> REQUIRED WORK
Of the records that follow, copy only the lines from the line containing "[87,108,269,128] IrishCrimeAnalysis ->" to the line containing "(185, 349) none -> (174, 373) //", both included, exactly as written.

> MATERIAL FOR THIS EXERCISE
-- -- --
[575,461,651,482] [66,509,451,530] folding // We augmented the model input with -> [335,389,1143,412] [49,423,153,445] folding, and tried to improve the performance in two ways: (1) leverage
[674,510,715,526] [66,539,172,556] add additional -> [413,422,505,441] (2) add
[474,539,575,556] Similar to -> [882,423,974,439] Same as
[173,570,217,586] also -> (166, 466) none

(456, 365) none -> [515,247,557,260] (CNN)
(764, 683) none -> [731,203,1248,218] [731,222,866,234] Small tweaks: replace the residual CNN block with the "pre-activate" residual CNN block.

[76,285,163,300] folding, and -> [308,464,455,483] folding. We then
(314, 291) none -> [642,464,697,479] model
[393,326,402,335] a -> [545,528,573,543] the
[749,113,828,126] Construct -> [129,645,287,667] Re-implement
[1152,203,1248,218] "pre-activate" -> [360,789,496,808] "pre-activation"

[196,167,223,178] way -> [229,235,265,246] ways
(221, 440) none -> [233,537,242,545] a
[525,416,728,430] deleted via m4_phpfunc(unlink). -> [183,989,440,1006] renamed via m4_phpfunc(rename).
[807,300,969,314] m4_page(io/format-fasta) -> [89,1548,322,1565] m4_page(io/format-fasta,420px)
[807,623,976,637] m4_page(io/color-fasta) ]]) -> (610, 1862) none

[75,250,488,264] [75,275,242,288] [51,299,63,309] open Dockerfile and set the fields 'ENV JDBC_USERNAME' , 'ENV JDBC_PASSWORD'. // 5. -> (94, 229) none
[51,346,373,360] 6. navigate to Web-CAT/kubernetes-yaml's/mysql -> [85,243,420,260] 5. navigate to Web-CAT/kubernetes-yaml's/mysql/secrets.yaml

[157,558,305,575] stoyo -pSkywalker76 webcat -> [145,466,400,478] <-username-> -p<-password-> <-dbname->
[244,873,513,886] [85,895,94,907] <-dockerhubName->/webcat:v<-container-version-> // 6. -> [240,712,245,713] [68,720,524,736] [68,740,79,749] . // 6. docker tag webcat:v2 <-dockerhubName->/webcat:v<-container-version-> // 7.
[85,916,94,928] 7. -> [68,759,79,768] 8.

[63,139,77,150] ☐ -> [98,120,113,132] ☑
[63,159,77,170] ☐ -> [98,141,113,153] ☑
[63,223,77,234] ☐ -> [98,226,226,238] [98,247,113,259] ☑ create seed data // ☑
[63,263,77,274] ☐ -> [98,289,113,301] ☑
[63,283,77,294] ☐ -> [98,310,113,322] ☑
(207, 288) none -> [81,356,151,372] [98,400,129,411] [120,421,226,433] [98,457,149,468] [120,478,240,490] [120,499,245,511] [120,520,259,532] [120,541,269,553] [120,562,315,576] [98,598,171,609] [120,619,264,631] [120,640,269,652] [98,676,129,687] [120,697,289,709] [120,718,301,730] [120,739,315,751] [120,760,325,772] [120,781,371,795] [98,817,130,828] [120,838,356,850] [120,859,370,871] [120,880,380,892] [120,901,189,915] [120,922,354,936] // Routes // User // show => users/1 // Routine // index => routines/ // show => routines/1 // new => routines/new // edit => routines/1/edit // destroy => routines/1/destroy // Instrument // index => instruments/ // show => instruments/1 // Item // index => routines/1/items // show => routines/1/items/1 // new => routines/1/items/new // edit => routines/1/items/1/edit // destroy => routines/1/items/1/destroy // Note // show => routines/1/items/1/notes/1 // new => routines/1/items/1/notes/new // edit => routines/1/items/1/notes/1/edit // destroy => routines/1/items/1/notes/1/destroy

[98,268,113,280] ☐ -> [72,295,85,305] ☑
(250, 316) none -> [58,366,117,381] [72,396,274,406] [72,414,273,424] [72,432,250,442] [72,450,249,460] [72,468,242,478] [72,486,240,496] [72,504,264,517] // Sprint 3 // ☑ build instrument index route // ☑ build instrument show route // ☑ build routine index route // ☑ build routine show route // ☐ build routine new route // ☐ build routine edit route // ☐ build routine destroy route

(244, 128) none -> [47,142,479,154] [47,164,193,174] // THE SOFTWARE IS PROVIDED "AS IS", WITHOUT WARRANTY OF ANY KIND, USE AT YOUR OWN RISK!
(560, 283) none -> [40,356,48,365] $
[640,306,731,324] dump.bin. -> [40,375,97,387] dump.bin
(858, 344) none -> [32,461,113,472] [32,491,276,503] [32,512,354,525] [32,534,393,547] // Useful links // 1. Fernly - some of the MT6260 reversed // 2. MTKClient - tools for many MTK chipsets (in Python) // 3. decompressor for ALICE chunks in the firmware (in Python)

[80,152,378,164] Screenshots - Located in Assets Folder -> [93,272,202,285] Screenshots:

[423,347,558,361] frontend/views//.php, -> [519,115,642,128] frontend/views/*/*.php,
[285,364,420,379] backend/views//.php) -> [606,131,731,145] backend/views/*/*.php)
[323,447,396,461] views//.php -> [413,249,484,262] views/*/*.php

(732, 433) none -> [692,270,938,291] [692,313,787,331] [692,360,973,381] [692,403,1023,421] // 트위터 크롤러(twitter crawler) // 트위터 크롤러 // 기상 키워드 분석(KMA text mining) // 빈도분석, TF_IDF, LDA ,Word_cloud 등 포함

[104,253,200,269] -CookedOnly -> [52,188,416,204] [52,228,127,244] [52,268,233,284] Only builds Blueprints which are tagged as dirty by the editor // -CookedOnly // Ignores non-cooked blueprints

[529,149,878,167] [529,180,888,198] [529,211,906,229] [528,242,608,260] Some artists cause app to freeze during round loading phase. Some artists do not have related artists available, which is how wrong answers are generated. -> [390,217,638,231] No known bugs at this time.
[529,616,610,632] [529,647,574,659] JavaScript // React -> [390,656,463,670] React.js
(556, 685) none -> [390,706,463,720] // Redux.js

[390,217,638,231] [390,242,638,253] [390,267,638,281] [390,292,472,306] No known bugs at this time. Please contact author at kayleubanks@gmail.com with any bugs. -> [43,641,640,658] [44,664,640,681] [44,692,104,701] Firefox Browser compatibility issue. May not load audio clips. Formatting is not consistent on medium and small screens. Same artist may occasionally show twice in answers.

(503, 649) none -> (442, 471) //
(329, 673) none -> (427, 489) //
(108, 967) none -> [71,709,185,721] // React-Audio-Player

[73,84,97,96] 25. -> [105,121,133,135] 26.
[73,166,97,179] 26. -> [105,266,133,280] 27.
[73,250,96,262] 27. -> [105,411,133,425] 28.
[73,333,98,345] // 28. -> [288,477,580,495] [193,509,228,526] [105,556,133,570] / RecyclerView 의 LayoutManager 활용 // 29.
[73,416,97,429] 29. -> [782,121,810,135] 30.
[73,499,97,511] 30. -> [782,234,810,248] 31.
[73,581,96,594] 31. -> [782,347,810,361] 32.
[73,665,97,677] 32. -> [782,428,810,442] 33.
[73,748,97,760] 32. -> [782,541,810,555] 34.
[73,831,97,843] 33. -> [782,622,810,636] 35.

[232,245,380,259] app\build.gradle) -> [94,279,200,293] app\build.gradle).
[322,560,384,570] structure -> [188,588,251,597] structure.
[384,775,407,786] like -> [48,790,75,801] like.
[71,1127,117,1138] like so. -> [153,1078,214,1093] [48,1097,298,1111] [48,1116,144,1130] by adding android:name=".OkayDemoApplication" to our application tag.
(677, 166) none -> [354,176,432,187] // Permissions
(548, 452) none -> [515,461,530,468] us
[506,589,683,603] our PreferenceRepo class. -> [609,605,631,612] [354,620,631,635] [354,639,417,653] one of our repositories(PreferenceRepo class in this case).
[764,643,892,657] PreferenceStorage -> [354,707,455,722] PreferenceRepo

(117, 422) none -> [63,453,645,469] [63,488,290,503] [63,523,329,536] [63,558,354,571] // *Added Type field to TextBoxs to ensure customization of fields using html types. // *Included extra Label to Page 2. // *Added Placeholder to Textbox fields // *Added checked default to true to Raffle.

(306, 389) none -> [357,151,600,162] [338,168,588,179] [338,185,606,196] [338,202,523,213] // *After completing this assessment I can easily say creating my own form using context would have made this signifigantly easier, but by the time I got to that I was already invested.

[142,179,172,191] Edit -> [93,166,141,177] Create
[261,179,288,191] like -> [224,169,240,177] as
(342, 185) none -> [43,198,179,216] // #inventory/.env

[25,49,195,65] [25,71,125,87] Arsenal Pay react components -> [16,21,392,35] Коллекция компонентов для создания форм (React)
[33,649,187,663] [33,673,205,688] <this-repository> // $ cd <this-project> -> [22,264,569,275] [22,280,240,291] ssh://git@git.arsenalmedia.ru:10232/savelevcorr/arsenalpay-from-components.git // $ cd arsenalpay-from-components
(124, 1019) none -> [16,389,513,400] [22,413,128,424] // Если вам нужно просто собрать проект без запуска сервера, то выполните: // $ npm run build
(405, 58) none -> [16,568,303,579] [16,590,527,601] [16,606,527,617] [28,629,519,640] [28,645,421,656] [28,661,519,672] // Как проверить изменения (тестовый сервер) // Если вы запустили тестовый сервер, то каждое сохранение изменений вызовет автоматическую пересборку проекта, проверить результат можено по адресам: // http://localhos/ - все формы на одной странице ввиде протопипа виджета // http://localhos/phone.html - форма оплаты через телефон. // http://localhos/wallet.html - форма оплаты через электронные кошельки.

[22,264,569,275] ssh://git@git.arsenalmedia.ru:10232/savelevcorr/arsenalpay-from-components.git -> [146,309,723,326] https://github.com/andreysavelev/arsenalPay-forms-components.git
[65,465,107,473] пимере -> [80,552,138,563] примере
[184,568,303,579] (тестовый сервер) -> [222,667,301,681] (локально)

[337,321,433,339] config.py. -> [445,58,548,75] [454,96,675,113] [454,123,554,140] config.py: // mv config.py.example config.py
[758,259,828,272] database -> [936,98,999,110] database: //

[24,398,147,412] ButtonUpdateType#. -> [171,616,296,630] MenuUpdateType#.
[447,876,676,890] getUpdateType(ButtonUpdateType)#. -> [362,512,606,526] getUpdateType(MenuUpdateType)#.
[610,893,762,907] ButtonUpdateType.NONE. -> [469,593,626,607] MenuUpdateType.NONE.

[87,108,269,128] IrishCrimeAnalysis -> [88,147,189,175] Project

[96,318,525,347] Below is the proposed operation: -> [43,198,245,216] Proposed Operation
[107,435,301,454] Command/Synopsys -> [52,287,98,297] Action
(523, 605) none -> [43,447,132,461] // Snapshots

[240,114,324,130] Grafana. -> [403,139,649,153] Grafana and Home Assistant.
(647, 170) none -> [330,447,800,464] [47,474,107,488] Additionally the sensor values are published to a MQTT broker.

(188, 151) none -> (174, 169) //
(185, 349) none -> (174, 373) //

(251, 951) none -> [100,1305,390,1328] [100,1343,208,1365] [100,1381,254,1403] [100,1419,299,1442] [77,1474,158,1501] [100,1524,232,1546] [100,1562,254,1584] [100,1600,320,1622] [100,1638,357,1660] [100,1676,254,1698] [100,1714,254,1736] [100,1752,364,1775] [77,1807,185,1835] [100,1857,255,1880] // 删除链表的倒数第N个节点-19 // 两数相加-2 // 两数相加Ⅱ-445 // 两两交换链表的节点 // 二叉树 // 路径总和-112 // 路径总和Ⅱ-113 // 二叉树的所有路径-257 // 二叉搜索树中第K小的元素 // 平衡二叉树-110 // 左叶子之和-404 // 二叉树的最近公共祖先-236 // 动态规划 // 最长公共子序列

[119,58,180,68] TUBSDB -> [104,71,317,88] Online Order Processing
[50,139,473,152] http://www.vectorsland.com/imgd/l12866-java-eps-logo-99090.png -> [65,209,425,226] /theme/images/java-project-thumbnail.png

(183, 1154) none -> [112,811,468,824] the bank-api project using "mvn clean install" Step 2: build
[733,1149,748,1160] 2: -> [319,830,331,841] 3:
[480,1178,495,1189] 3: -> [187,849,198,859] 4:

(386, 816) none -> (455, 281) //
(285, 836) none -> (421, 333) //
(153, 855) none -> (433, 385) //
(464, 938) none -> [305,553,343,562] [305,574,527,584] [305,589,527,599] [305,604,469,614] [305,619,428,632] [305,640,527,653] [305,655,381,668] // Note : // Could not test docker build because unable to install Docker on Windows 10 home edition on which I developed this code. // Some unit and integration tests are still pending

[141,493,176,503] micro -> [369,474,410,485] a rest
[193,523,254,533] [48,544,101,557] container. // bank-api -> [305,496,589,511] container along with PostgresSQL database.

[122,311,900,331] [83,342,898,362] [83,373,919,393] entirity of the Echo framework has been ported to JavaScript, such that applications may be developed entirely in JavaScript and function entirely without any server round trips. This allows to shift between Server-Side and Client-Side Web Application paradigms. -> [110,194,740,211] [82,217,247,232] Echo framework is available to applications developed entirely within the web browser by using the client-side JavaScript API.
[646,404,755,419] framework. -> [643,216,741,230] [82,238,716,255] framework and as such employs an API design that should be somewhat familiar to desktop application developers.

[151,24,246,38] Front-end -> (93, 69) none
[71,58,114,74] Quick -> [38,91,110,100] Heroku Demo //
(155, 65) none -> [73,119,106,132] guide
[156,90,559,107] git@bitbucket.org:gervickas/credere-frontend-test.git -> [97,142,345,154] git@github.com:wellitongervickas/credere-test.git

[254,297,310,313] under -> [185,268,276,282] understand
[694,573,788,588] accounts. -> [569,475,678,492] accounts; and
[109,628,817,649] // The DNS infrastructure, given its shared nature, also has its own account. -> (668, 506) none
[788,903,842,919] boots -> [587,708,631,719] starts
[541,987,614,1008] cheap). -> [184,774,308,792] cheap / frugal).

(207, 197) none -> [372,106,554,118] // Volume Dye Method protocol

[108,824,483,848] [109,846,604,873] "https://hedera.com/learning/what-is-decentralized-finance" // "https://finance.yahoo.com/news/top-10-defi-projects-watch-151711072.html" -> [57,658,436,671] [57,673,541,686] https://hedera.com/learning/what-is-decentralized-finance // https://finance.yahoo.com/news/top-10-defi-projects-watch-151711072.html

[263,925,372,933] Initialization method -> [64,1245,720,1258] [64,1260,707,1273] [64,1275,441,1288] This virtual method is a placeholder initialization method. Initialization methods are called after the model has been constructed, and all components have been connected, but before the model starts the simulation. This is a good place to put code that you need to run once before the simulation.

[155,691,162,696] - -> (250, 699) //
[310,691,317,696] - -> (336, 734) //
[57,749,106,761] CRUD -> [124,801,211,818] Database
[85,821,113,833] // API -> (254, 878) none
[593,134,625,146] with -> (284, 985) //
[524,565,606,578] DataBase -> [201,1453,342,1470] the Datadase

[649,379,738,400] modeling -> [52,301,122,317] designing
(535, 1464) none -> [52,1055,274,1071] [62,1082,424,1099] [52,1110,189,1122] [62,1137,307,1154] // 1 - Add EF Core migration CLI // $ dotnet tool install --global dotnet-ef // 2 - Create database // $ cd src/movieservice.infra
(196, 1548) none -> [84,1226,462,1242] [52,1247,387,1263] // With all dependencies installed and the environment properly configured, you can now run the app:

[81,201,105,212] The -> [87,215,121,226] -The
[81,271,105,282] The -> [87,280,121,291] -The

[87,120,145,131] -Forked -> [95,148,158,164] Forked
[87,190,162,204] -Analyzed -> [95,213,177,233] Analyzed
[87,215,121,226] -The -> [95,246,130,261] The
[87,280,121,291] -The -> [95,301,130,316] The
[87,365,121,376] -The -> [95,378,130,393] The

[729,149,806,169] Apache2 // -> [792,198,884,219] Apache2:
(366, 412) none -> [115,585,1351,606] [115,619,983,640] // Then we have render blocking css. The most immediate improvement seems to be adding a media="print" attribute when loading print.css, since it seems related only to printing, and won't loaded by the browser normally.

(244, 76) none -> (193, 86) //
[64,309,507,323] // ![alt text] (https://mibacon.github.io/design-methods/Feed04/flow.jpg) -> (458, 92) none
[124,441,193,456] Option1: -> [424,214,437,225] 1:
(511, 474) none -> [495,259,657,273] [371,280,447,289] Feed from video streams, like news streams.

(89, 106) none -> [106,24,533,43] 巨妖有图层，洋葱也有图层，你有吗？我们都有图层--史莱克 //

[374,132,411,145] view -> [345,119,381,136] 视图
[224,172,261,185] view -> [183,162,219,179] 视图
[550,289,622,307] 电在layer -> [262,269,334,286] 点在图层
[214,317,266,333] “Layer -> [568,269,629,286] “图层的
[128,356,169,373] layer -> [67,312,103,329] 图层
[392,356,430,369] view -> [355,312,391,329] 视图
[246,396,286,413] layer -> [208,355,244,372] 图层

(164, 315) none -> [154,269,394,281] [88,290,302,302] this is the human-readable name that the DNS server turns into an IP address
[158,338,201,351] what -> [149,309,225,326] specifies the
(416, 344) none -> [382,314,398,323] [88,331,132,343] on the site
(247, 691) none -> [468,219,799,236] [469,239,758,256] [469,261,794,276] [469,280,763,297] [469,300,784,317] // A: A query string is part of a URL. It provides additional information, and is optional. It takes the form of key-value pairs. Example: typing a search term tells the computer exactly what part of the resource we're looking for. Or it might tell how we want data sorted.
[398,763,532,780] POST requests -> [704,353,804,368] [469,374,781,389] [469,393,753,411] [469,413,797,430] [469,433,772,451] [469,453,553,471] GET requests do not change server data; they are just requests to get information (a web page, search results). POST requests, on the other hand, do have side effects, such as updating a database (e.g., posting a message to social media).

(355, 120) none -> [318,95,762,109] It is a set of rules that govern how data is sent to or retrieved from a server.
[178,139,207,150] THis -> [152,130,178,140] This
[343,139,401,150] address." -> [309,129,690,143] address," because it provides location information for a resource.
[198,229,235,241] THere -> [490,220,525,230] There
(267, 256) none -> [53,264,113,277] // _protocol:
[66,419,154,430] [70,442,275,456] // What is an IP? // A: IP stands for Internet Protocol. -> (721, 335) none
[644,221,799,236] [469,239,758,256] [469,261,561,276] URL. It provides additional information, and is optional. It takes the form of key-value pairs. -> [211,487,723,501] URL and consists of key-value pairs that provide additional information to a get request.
-- -- --
> FINISHED TASK
[87,108,269,128] IrishCrimeAnalysis -> [88,147,189,175] Project

[96,318,525,347] Below is the proposed operation: -> [43,198,245,216] Proposed Operation
[107,435,301,454] Command/Synopsys -> [52,287,98,297] Action
(523, 605) none -> [43,447,132,461] // Snapshots

[240,114,324,130] Grafana. -> [403,139,649,153] Grafana and Home Assistant.
(647, 170) none -> [330,447,800,464] [47,474,107,488] Additionally the sensor values are published to a MQTT broker.

(188, 151) none -> (174, 169) //
(185, 349) none -> (174, 373) //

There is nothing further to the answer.